C-C chemoattractant cytokine (chemokine) receptor 6 (CCR6) and its exclusive binding molecule CCL20 is an extremely important chemokine receptor-ligand pair which controls cell migration and immune induction during inflammatory disease. Not many scientific studies have been undertaken to study its immune mechanisms in detail, but its unique contribution to steady state cell chemotaxis in upholding immune tolerance and regulating immune homeostasis during inflammation is evident in multiple systems in the human body, including skin, liver, lung, kidney, brain, eye, joints, gonads and the gut. The role of CCR6 is constitutively expressed as a series of much debilitating severe inflammatory and autoimmune diseases, Human Immunodeficiency Virus (HIV) and cancer metastasis.

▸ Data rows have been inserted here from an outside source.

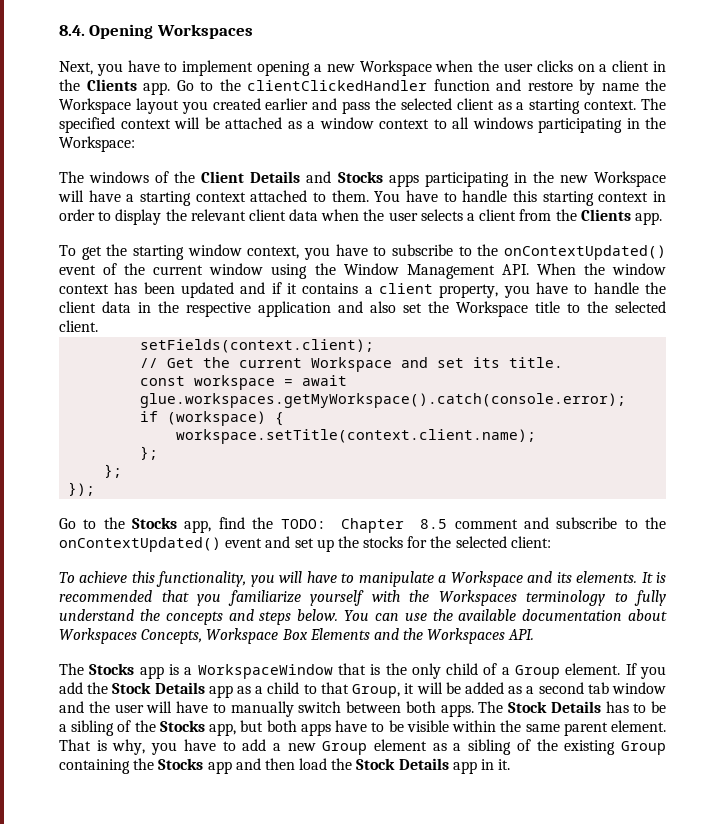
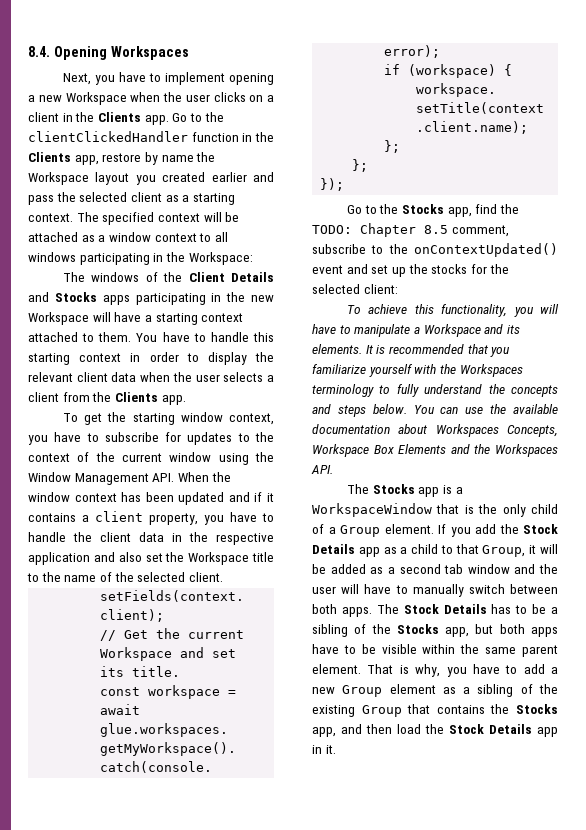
- Go to the clientClickedHandler function and restore by name the Workspace layout you created earlier and pass the selected client as a starting context.
+ Go to the clientClickedHandler function in the Clients app, restore by name the Workspace layout you created earlier and pass the selected client as a starting context.
- To get the starting window context, you have to subscribe to the onContextUpdated() event of the current window using the Window Management API. When the window context has been updated and if it contains a client property, you have to handle the client data in the respective application and also set the Workspace title to the selected client.
+ To get the starting window context, you have to subscribe for updates to the context of the current window using the Window Management API. When the window context has been updated and if it contains a client property, you have to handle the client data in the respective application and also set the Workspace title to the name of the selected client.
- Go to the Stocks app, find the TODO: Chapter 8.5 comment and subscribe to the onContextUpdated() event and set up the stocks for the selected client:
+ Go to the Stocks app, find the TODO: Chapter 8.5 comment, subscribe to the onContextUpdated() event and set up the stocks for the selected client:
- That is why, you have to add a new Group element as a sibling of the existing Group containing the Stocks app and then load the Stock Details app in it.
+ That is why, you have to add a new Group element as a sibling of the existing Group that contains the Stocks app, and then load the Stock Details app in it.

CD4+
T cells, the central organizers of adaptive immunity, are stringently mobilized by the CCR6/CCL20 axis also induced by cytokines and a host of other factors in a carefully executed immune modulation scenario, to bring about a delicate balance between inflammation inducing TH
17 cells and regulatory Treg
cells. Although the exact immune regulatory role is not elucidated as yet, the CCR6/CCL20 axis is implicated as a front runner which determines the polarization of TH
17 and regulatory Treg
cells, upon which depends the resolution or progression of many debilitating disorders. This review therefore aims at emphasizing the pleiotropic significance of the chemokines CCR6 and CCL20 in immunologic function in multiple organ systems, thereby hoping to accentuate its value in future therapeutic modalities.